• _Data records_
+ + + + + + +

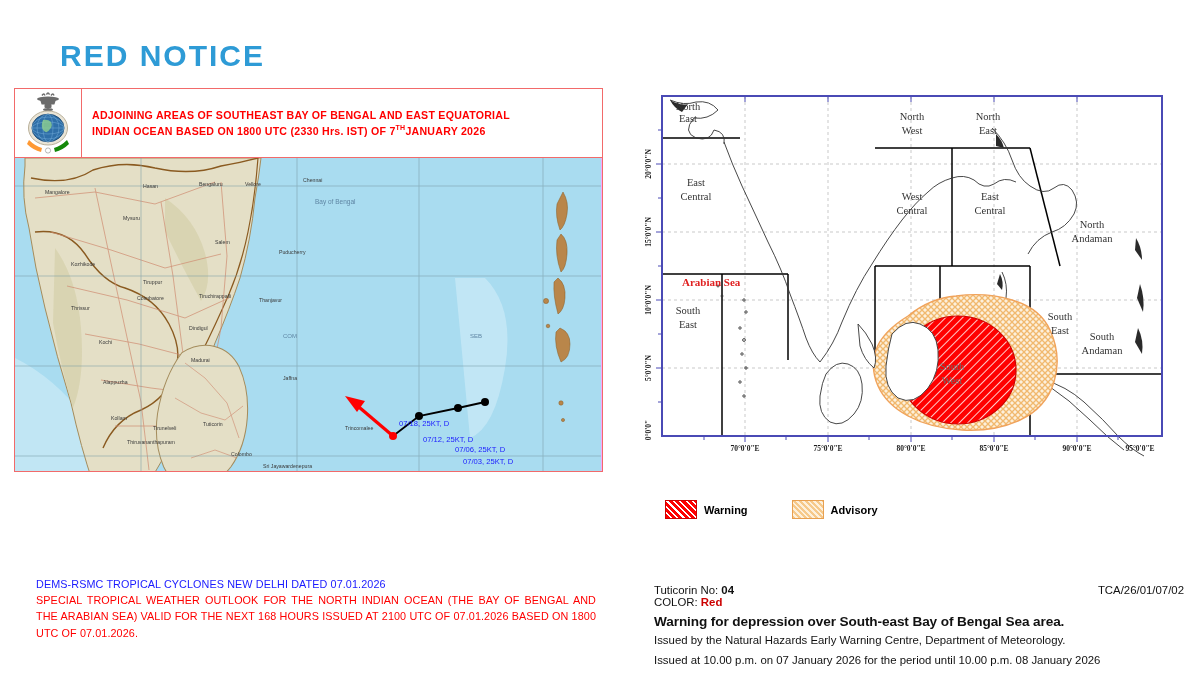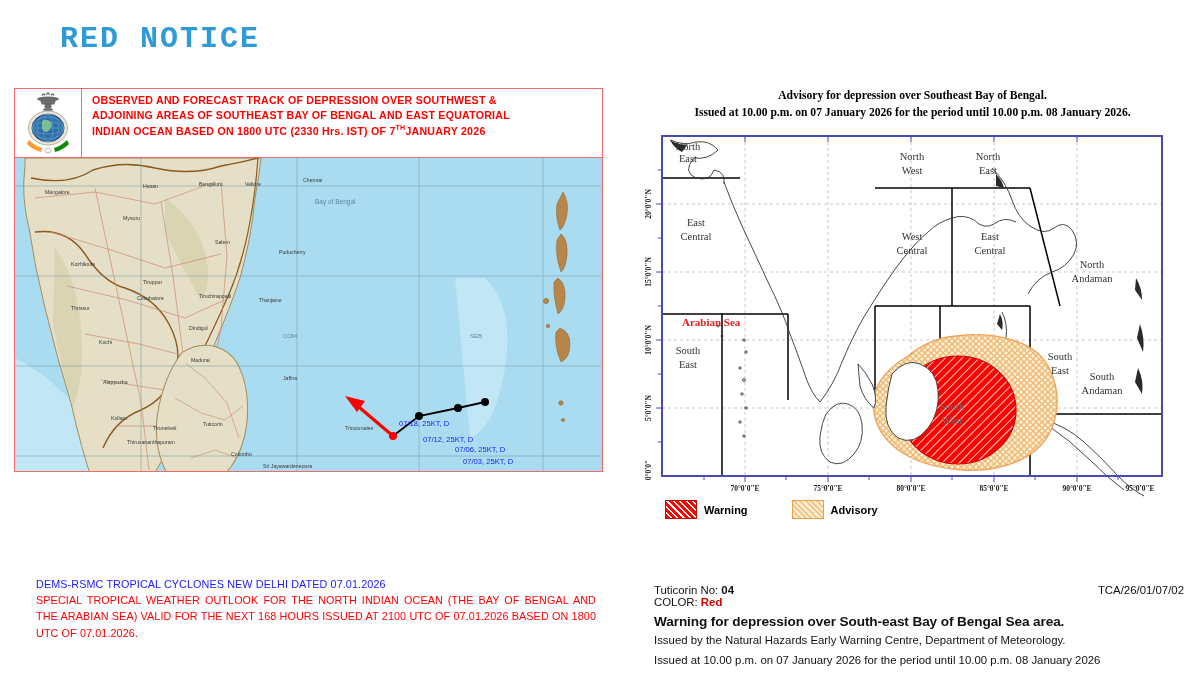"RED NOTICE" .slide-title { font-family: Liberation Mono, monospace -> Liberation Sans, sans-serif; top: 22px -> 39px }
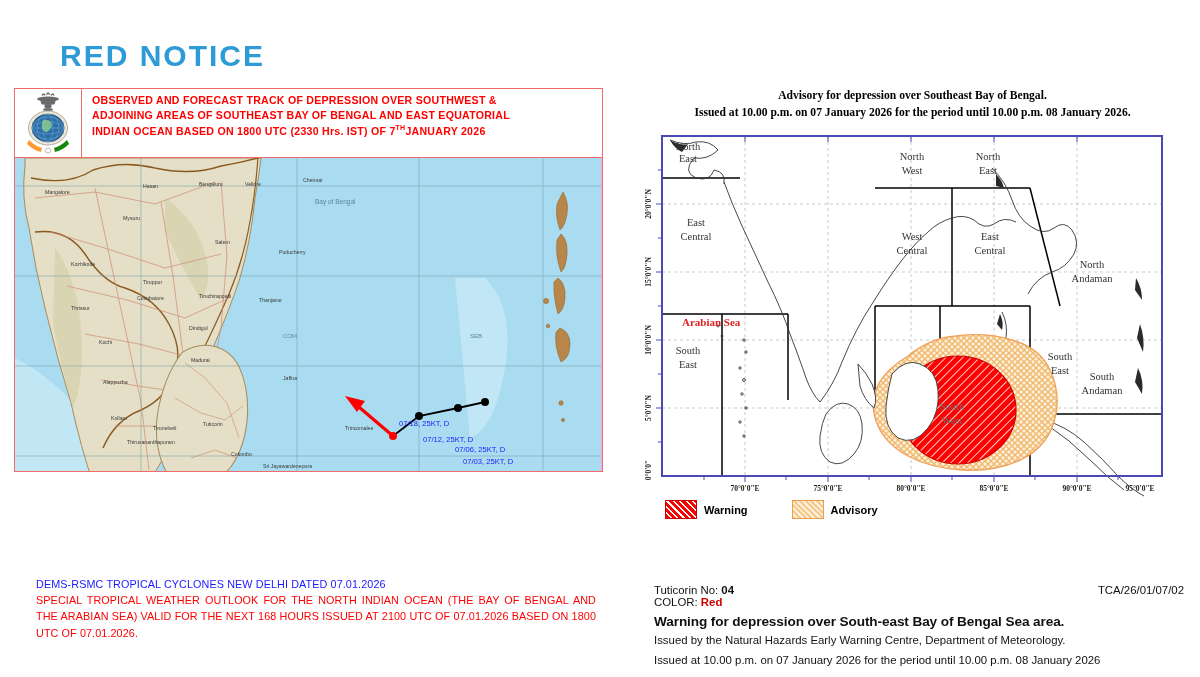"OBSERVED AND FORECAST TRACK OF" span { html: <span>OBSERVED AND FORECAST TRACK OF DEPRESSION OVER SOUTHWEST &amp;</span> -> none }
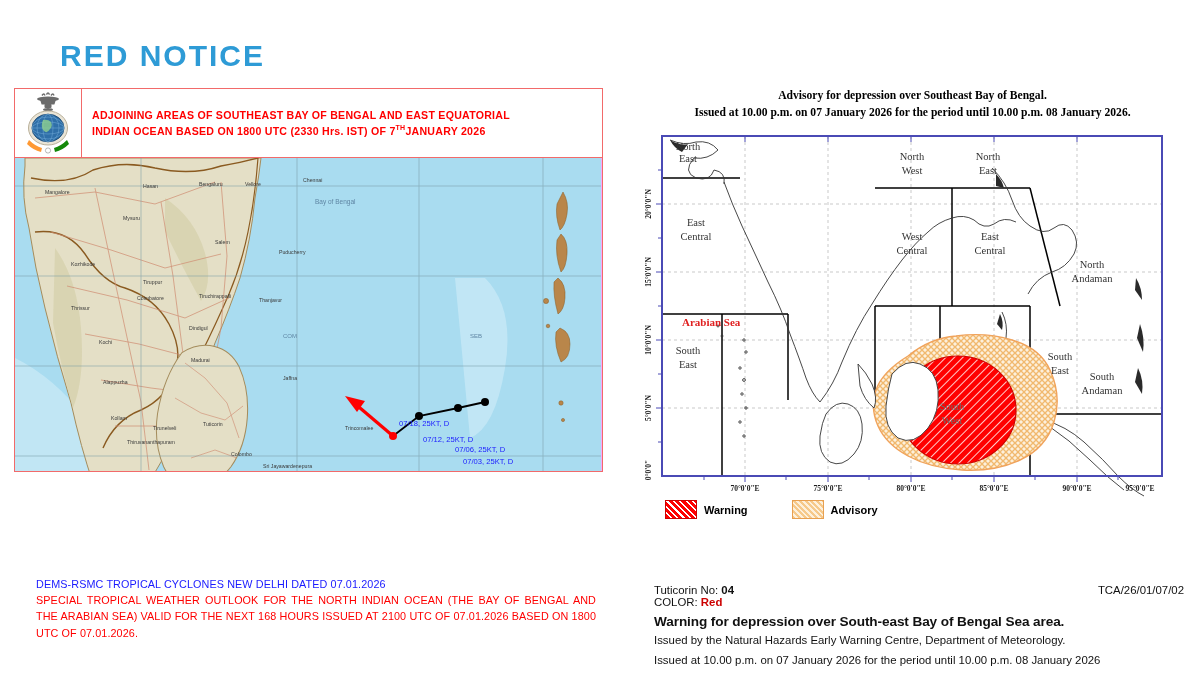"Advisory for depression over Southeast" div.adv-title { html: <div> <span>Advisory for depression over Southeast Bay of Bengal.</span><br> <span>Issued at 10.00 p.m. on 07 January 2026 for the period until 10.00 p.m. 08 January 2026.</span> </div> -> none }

+ + + + + + +

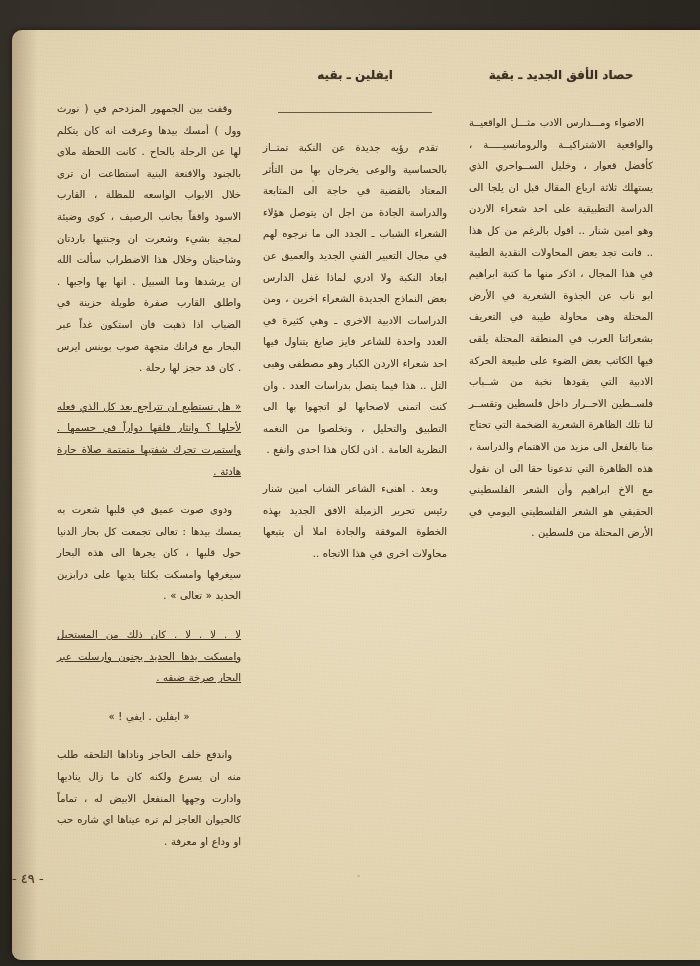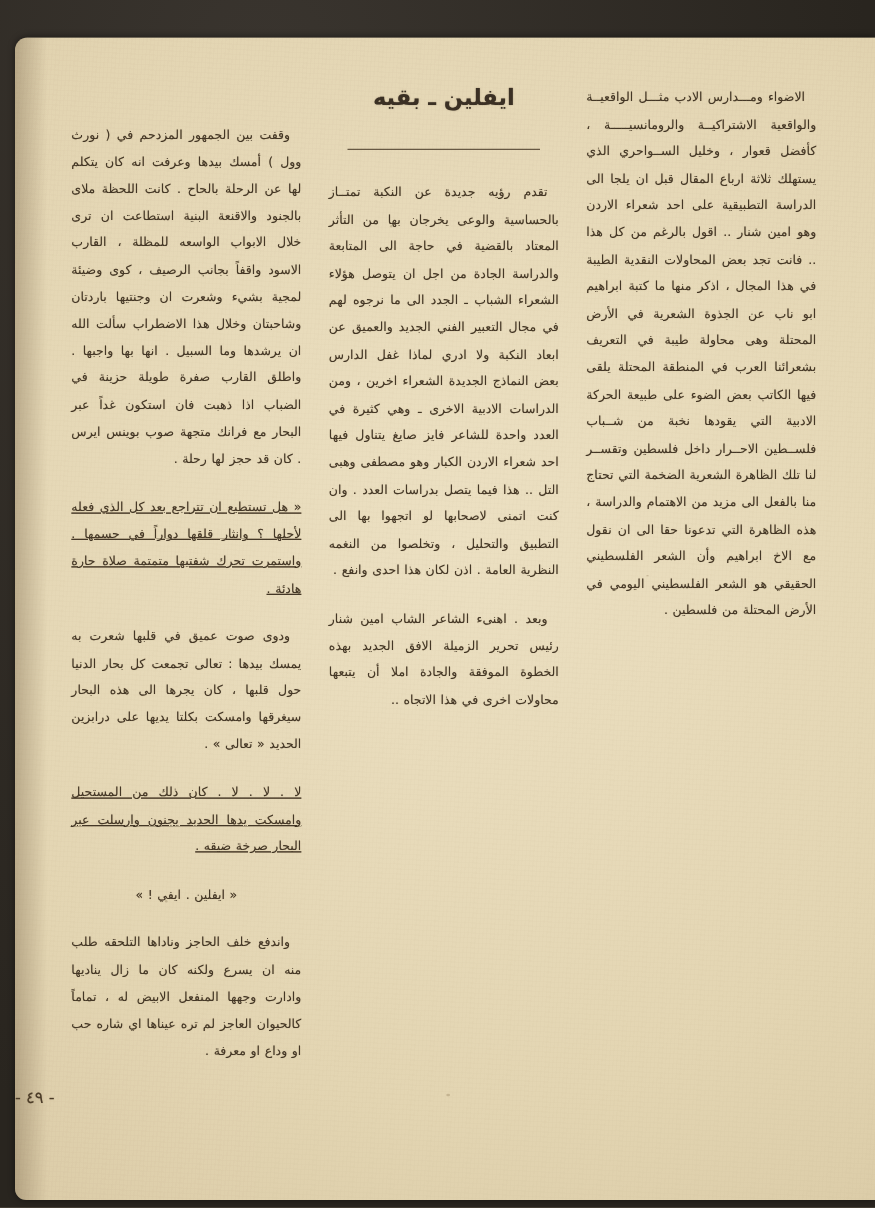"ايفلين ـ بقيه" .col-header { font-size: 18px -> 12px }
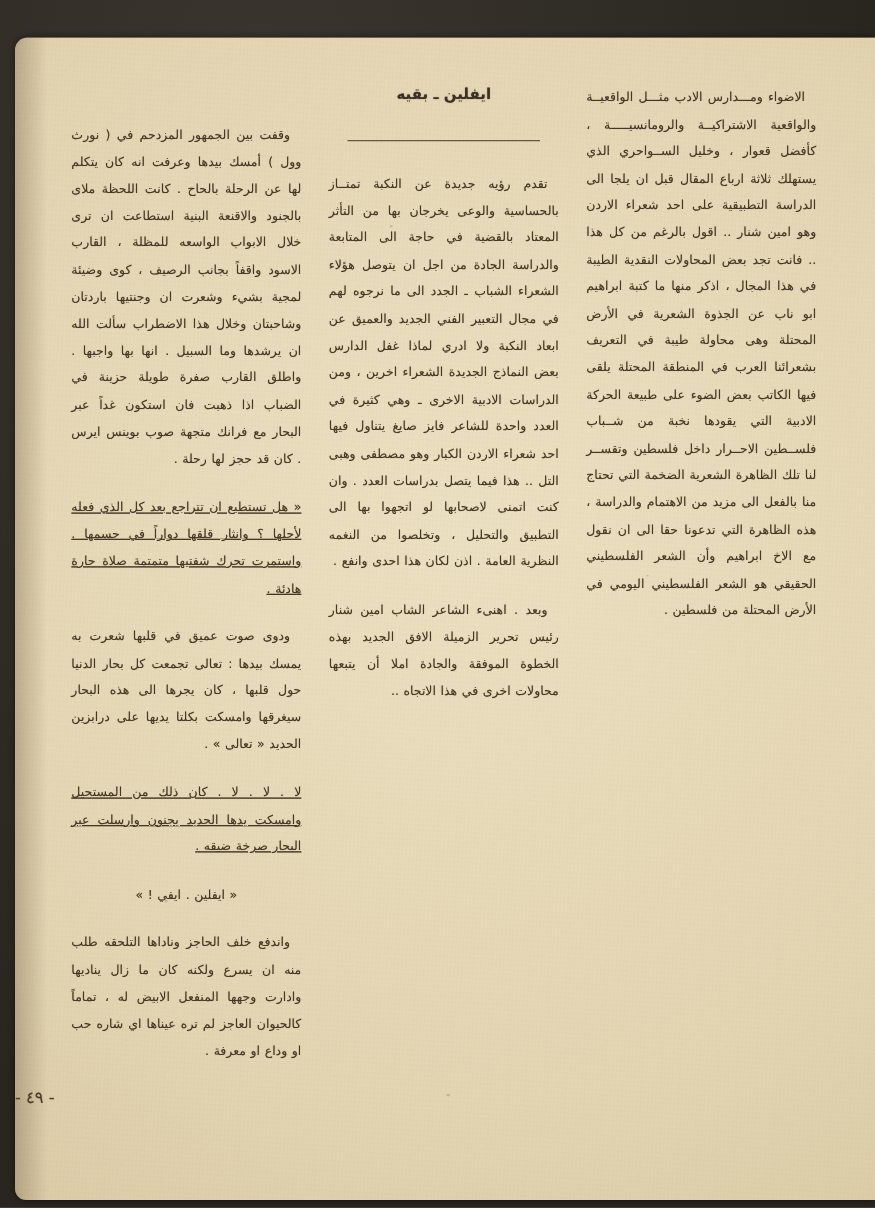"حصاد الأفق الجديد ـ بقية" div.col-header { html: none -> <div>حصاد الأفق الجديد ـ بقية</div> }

+ + + + + + +

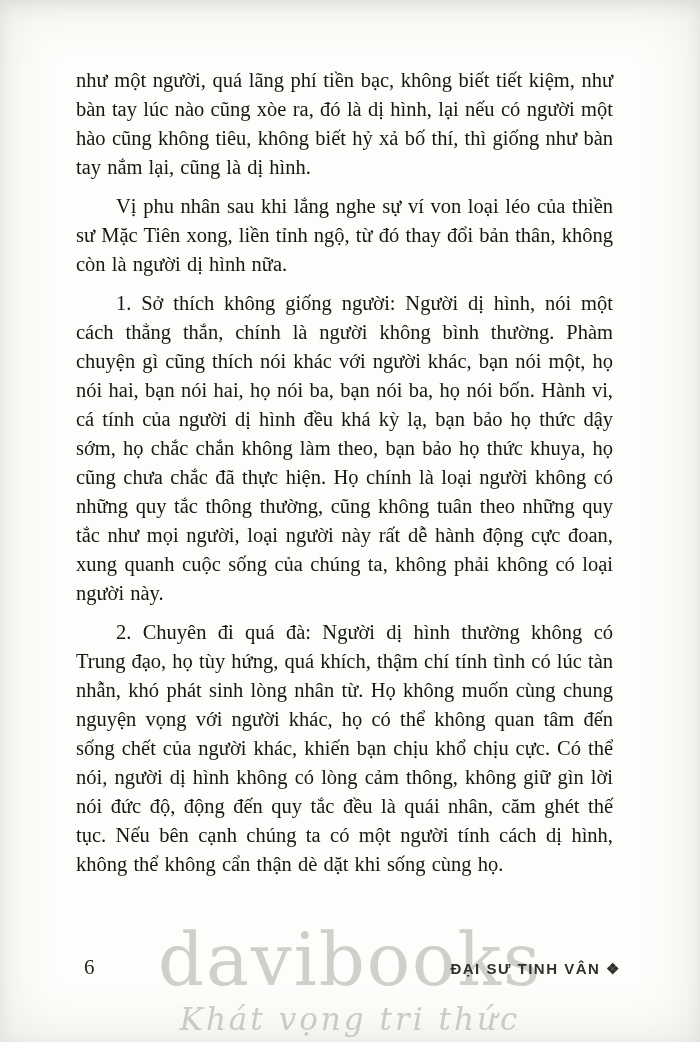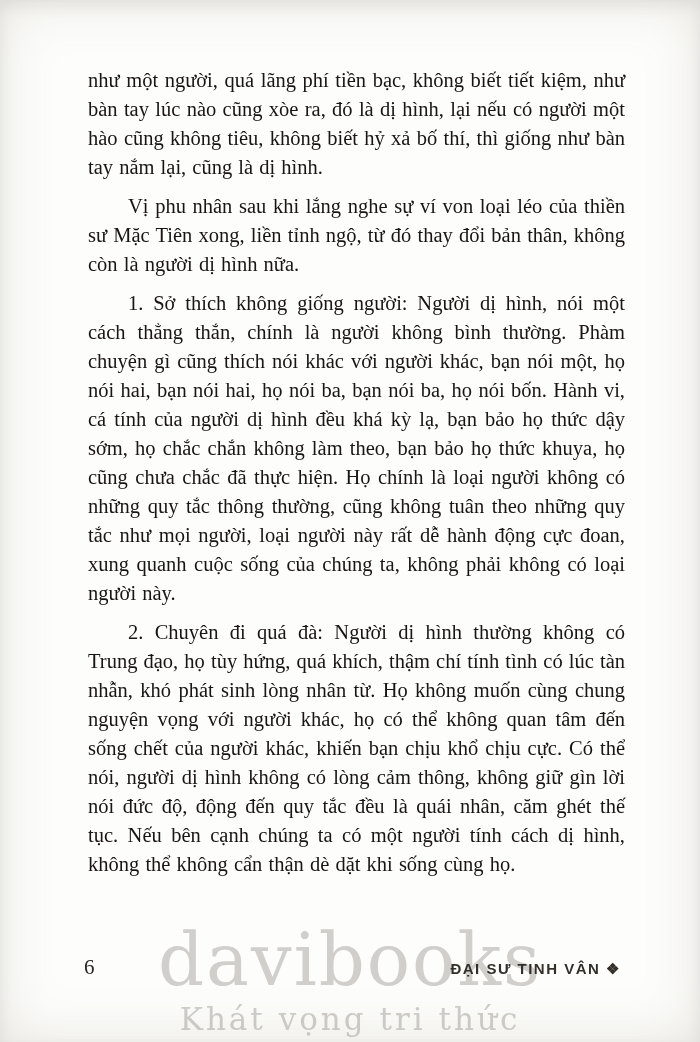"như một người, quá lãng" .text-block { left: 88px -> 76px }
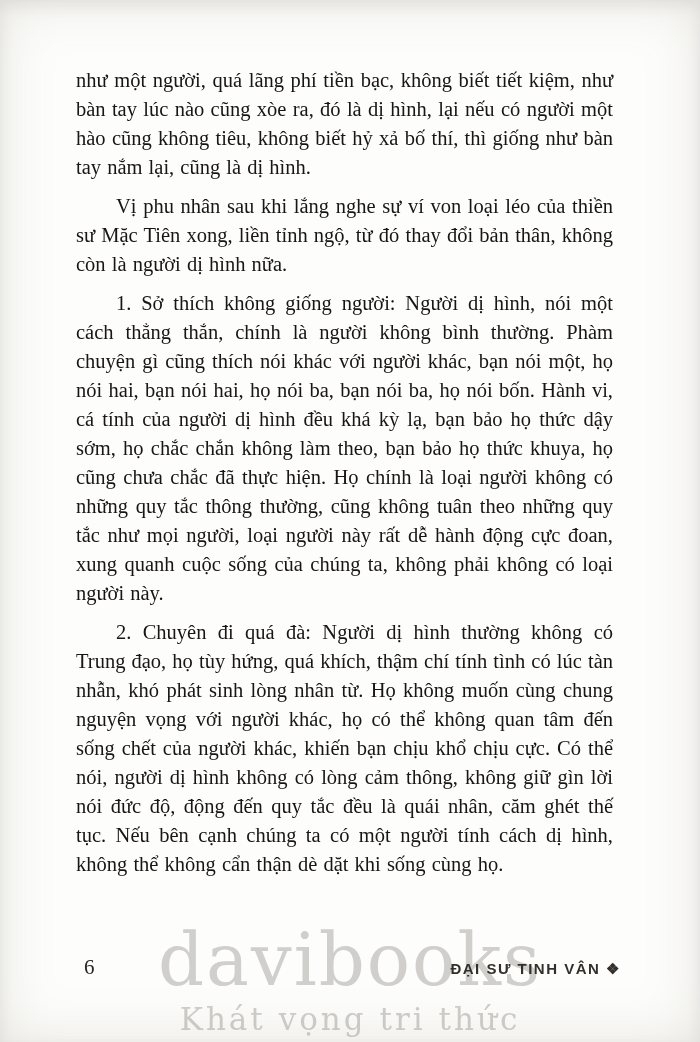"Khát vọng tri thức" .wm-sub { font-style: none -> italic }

+ + + + + + +

• _Work instruction_
Using the entries above, reproduce word for word only the lines from the one that contains "một người, quá" to the one that contains "font-style: none ->", both ends included, and drop every picture.

• _Task solution_
"như một người, quá lãng" .text-block { left: 88px -> 76px }
"Khát vọng tri thức" .wm-sub { font-style: none -> italic }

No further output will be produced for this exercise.